# GM CEO: next-generation Volt will see big price drop



## CHARGED EVs Magazine (Nov 14, 2011)

“In this next generation we think we can decrease the price on the order of $7,000 to $10,000, without decontenting." Newswire >


----------



## major (Apr 4, 2008)

CHARGED EVs Magazine said:


> “In this next generation we think we can decrease the price on the order of $7,000 to $10,000, without decontenting." Newswire >


That ought to do wonders for the sales of the current model Volt. And what is with this quote


> ...we put the same technology, enhanced a bit. It can actually regenerate while you’re driving now.


 The guy must be an idiot


----------



## Snakub (Sep 8, 2008)

Free used condom anybody want it?!!


----------



## Mark C (Jun 25, 2010)

Didn't Nissan do that last year with the Leaf? Then they wondered why sales fell off.


----------



## Caps18 (Jun 8, 2008)

As they make more and more of them, the R&D and machinery costs per car do come down.

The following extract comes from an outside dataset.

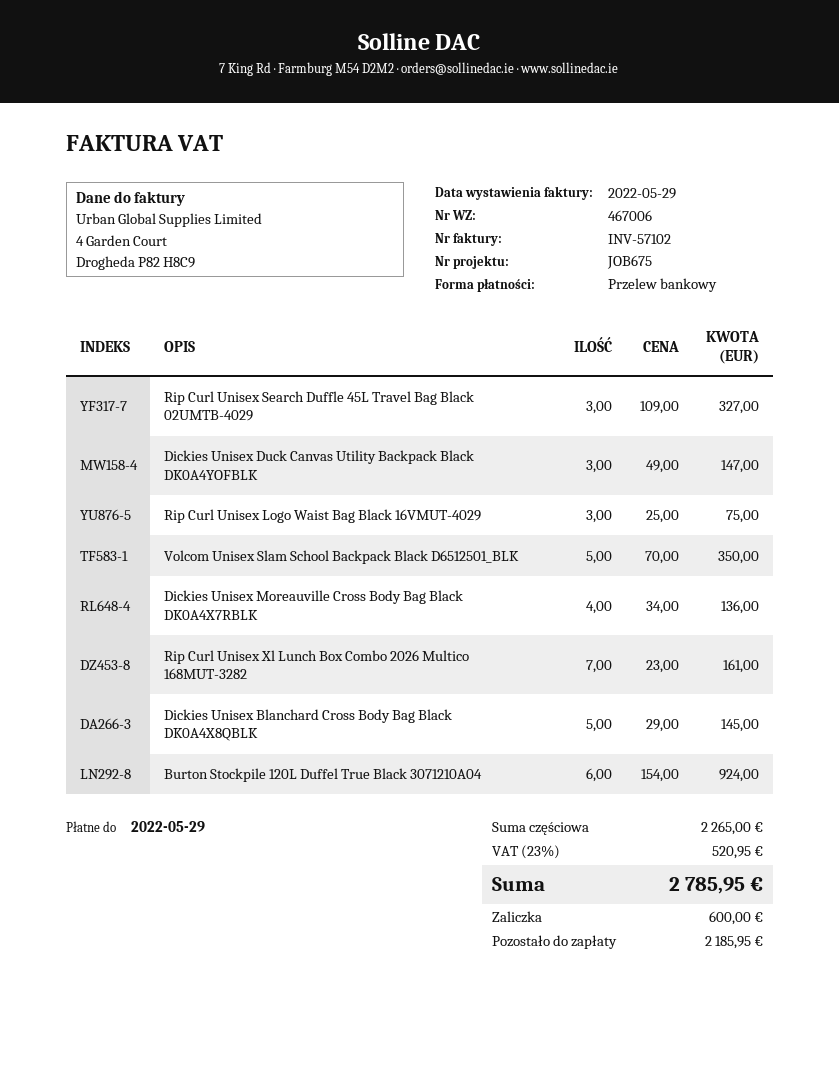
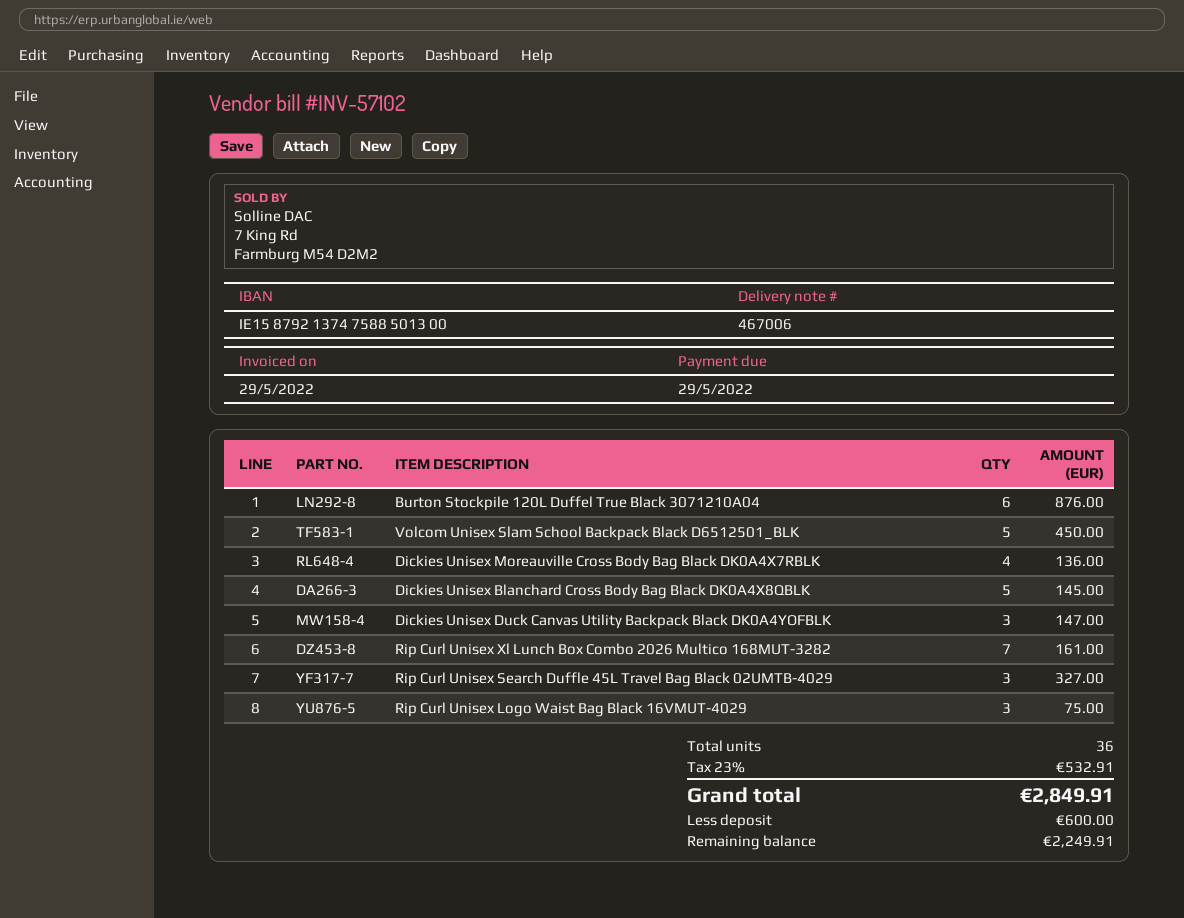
Volcom Unisex Slam School Backpack Black D6512501_BLK: 5 for 350.00 -> 5 for 450.00
Burton Stockpile 120L Duffel True Black 3071210A04: 6 for 924.00 -> 6 for 876.00
tax: 23% = 520.95 -> 23% = 532.91
total: 2785.95 -> 2849.91
balance: 2185.95 -> 2249.91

And battery prices will probably be falling a little too.

I still think a lot of people around here will wait until there are some on the used car lots to buy. GM can't and doesn't want to make cars to meet that goal (anymore), but a lot of people will never buy a new car. Before Toyota/Honda started building specific cars to order and only in the quantities needed to keep resale prices up, GM/Ford would make all the cars they could and flood the dealer lots with cars that they had to sell at whatever price, and it would lower resale values for people who bought new. People here still expect the big deals and the $10,000-$15,000 used car that is 3 years old.


----------